____ Extracted records
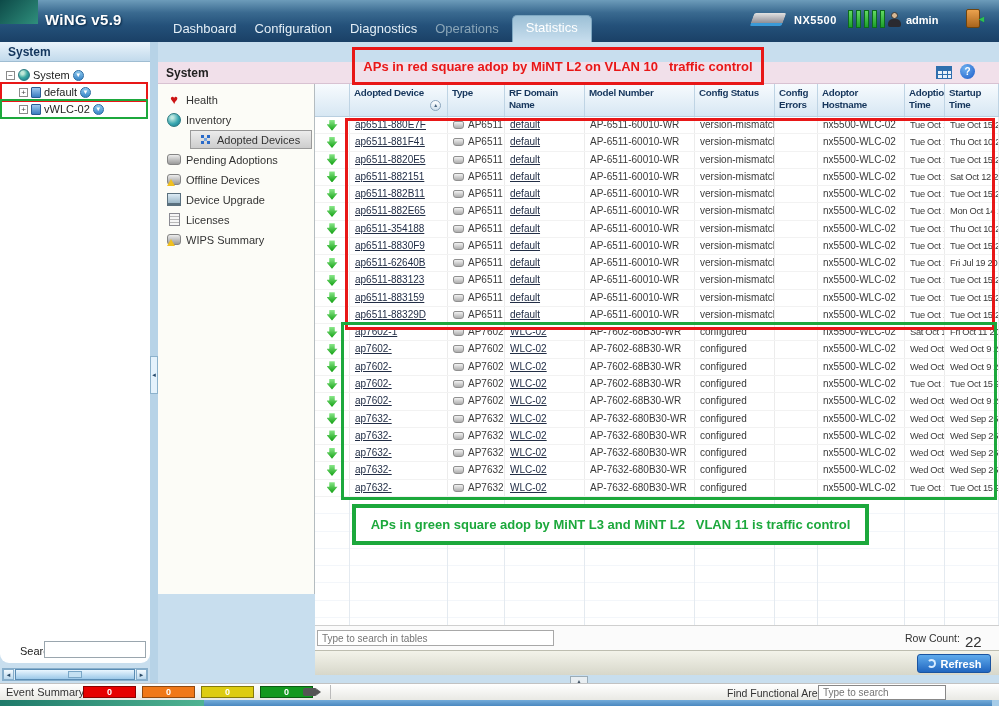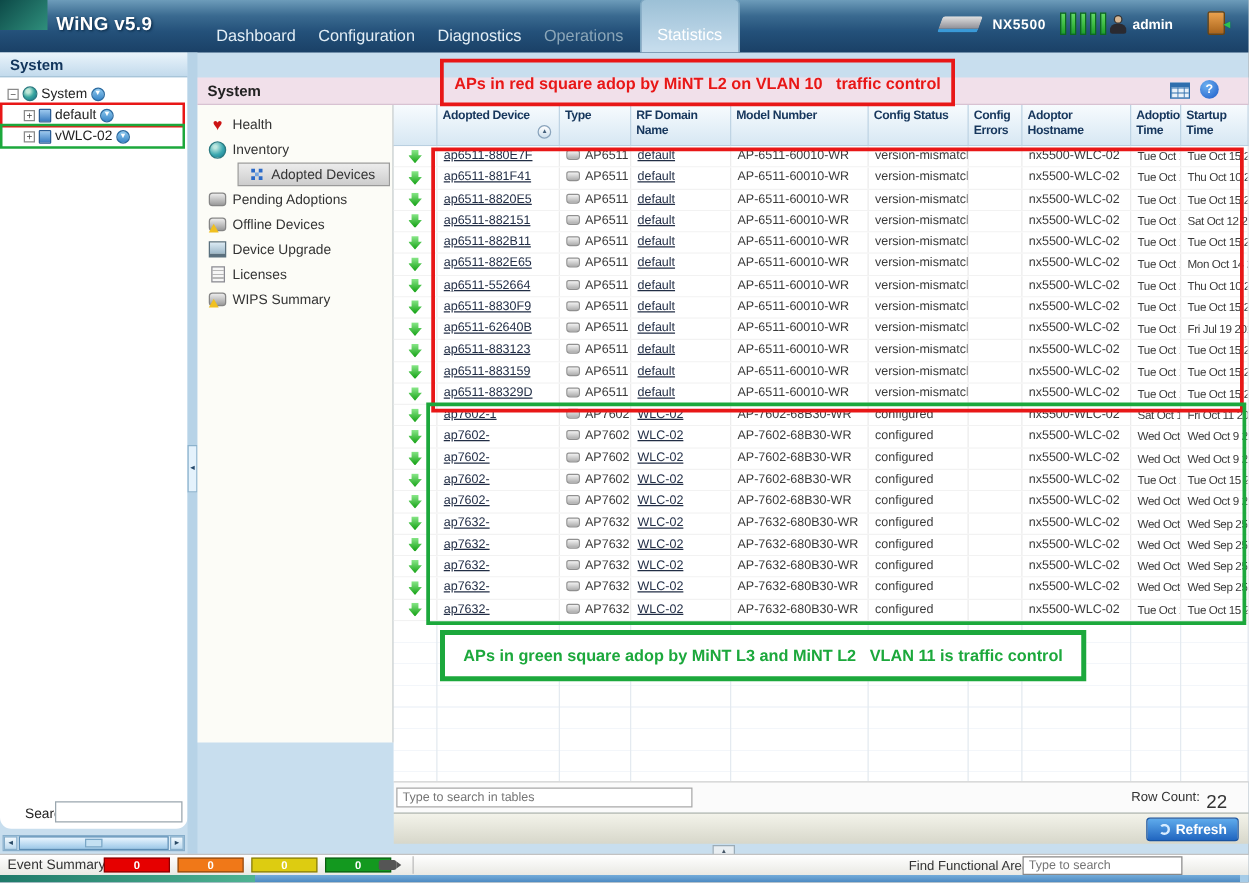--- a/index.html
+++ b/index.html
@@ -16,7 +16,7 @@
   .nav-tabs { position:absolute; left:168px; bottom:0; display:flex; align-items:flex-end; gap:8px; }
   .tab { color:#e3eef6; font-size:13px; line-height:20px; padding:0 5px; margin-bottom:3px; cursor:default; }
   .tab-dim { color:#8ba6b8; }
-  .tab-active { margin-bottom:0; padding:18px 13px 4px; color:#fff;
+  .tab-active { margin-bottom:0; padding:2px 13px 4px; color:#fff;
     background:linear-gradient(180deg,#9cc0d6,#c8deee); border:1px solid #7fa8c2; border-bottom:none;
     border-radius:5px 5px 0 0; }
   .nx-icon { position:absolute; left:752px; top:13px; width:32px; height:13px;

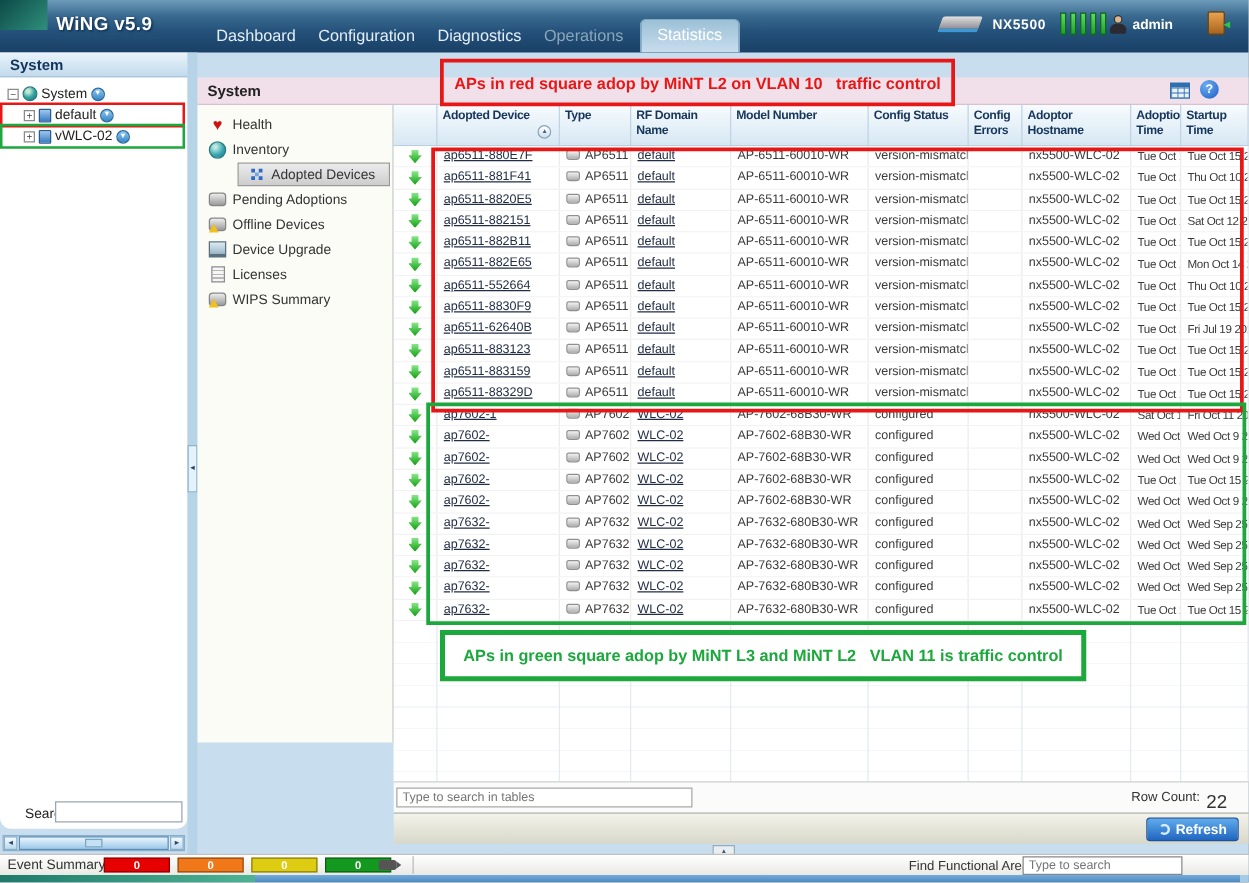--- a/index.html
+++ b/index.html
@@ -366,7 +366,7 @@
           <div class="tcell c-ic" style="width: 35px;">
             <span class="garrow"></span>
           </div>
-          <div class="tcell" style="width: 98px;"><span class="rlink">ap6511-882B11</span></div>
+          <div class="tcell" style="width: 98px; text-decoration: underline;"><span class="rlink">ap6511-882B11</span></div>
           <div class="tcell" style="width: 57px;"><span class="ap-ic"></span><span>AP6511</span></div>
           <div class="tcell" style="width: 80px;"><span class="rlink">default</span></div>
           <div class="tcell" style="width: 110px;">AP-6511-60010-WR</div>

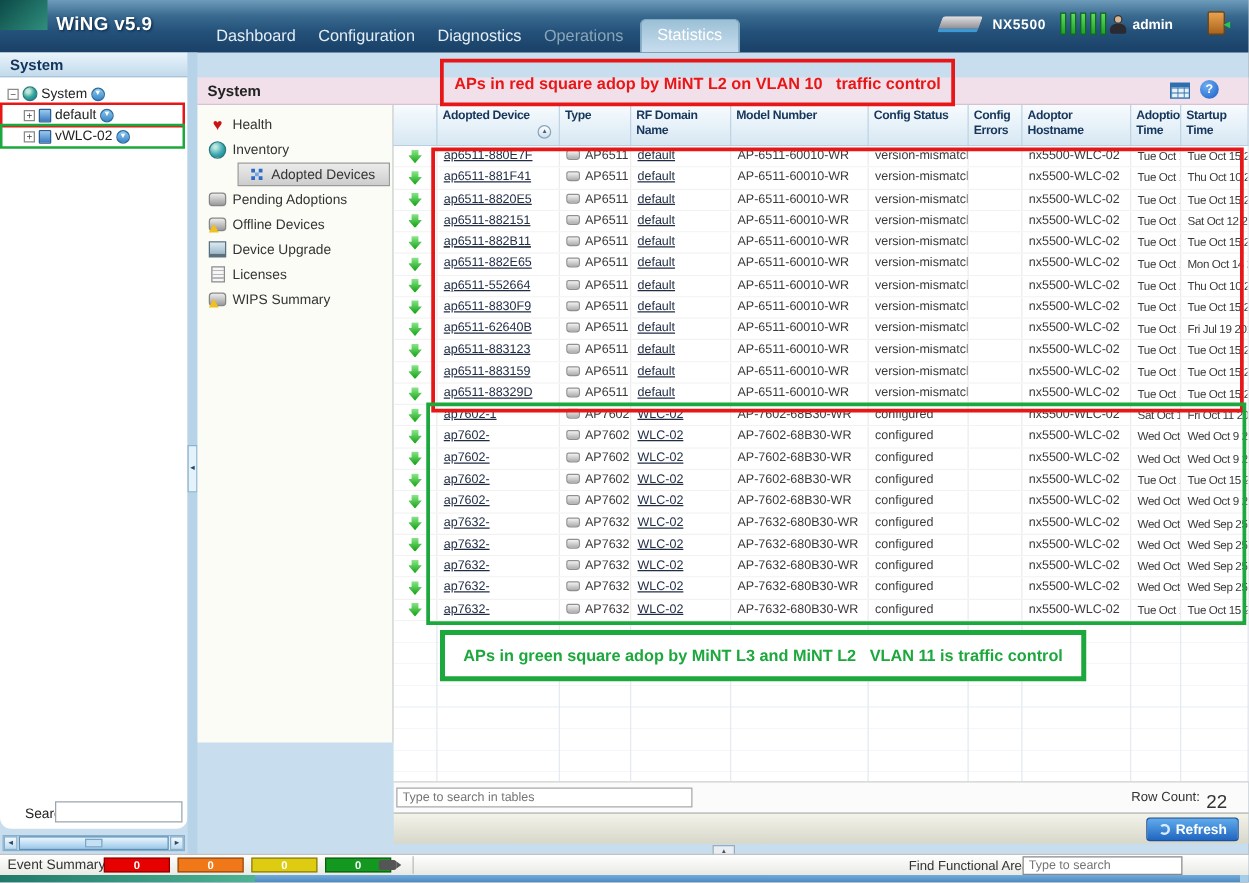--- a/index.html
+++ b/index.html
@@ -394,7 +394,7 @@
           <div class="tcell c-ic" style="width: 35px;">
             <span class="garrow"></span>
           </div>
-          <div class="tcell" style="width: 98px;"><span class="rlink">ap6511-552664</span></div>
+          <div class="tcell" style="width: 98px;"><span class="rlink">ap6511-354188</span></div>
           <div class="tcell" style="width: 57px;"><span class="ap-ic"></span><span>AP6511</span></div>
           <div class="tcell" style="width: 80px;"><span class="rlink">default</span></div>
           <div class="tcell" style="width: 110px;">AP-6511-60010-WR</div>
________
* _What the task requires_: Wherever the word "left" appears in the entries above, copy that line.

* _Task output_:
   .nav-tabs { position:absolute; left:168px; bottom:0; display:flex; align-items:flex-end; gap:8px; }
   .nx-icon { position:absolute; left:752px; top:13px; width:32px; height:13px;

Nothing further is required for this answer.